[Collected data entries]
⟨

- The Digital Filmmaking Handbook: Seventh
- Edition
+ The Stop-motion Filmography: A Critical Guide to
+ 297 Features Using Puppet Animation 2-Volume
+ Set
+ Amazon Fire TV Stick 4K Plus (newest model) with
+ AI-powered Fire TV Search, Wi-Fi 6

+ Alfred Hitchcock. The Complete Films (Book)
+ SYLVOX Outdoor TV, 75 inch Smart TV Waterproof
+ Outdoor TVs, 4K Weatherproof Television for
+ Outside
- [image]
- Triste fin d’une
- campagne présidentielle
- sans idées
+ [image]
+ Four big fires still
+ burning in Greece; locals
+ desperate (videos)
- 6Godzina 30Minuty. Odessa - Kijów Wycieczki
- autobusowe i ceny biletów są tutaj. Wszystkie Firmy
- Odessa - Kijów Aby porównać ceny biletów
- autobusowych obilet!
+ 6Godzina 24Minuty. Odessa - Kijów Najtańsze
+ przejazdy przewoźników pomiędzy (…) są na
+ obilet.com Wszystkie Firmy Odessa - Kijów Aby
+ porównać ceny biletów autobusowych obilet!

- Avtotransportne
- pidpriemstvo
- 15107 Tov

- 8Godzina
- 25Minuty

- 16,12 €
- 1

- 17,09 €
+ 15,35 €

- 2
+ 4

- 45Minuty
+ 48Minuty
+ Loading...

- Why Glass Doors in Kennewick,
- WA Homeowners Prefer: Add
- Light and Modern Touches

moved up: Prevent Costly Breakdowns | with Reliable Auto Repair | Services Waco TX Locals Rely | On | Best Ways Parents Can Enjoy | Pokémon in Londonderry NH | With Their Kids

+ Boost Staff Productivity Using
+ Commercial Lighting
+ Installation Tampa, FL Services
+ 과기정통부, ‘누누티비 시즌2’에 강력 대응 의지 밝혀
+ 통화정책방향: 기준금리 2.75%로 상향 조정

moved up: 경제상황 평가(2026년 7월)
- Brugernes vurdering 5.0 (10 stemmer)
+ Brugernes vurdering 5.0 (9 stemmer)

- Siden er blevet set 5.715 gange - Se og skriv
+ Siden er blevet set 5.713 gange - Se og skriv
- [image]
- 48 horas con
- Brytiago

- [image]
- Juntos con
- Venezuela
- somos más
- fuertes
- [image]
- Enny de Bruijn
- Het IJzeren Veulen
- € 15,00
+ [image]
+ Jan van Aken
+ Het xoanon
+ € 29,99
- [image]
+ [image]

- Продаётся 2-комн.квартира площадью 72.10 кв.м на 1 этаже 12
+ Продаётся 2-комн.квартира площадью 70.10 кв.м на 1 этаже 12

⟩

▸ **Prompt**
Look at the entries above. Then set all of them down again exactly.

▸ **Response**
- The Digital Filmmaking Handbook: Seventh
- Edition
+ The Stop-motion Filmography: A Critical Guide to
+ 297 Features Using Puppet Animation 2-Volume
+ Set
+ Amazon Fire TV Stick 4K Plus (newest model) with
+ AI-powered Fire TV Search, Wi-Fi 6

+ Alfred Hitchcock. The Complete Films (Book)
+ SYLVOX Outdoor TV, 75 inch Smart TV Waterproof
+ Outdoor TVs, 4K Weatherproof Television for
+ Outside
- [image]
- Triste fin d’une
- campagne présidentielle
- sans idées
+ [image]
+ Four big fires still
+ burning in Greece; locals
+ desperate (videos)
- 6Godzina 30Minuty. Odessa - Kijów Wycieczki
- autobusowe i ceny biletów są tutaj. Wszystkie Firmy
- Odessa - Kijów Aby porównać ceny biletów
- autobusowych obilet!
+ 6Godzina 24Minuty. Odessa - Kijów Najtańsze
+ przejazdy przewoźników pomiędzy (…) są na
+ obilet.com Wszystkie Firmy Odessa - Kijów Aby
+ porównać ceny biletów autobusowych obilet!

- Avtotransportne
- pidpriemstvo
- 15107 Tov

- 8Godzina
- 25Minuty

- 16,12 €
- 1

- 17,09 €
+ 15,35 €

- 2
+ 4

- 45Minuty
+ 48Minuty
+ Loading...

- Why Glass Doors in Kennewick,
- WA Homeowners Prefer: Add
- Light and Modern Touches

moved up: Prevent Costly Breakdowns | with Reliable Auto Repair | Services Waco TX Locals Rely | On | Best Ways Parents Can Enjoy | Pokémon in Londonderry NH | With Their Kids

+ Boost Staff Productivity Using
+ Commercial Lighting
+ Installation Tampa, FL Services
+ 과기정통부, ‘누누티비 시즌2’에 강력 대응 의지 밝혀
+ 통화정책방향: 기준금리 2.75%로 상향 조정

moved up: 경제상황 평가(2026년 7월)
- Brugernes vurdering 5.0 (10 stemmer)
+ Brugernes vurdering 5.0 (9 stemmer)

- Siden er blevet set 5.715 gange - Se og skriv
+ Siden er blevet set 5.713 gange - Se og skriv
- [image]
- 48 horas con
- Brytiago

- [image]
- Juntos con
- Venezuela
- somos más
- fuertes
- [image]
- Enny de Bruijn
- Het IJzeren Veulen
- € 15,00
+ [image]
+ Jan van Aken
+ Het xoanon
+ € 29,99
- [image]
+ [image]

- Продаётся 2-комн.квартира площадью 72.10 кв.м на 1 этаже 12
+ Продаётся 2-комн.квартира площадью 70.10 кв.м на 1 этаже 12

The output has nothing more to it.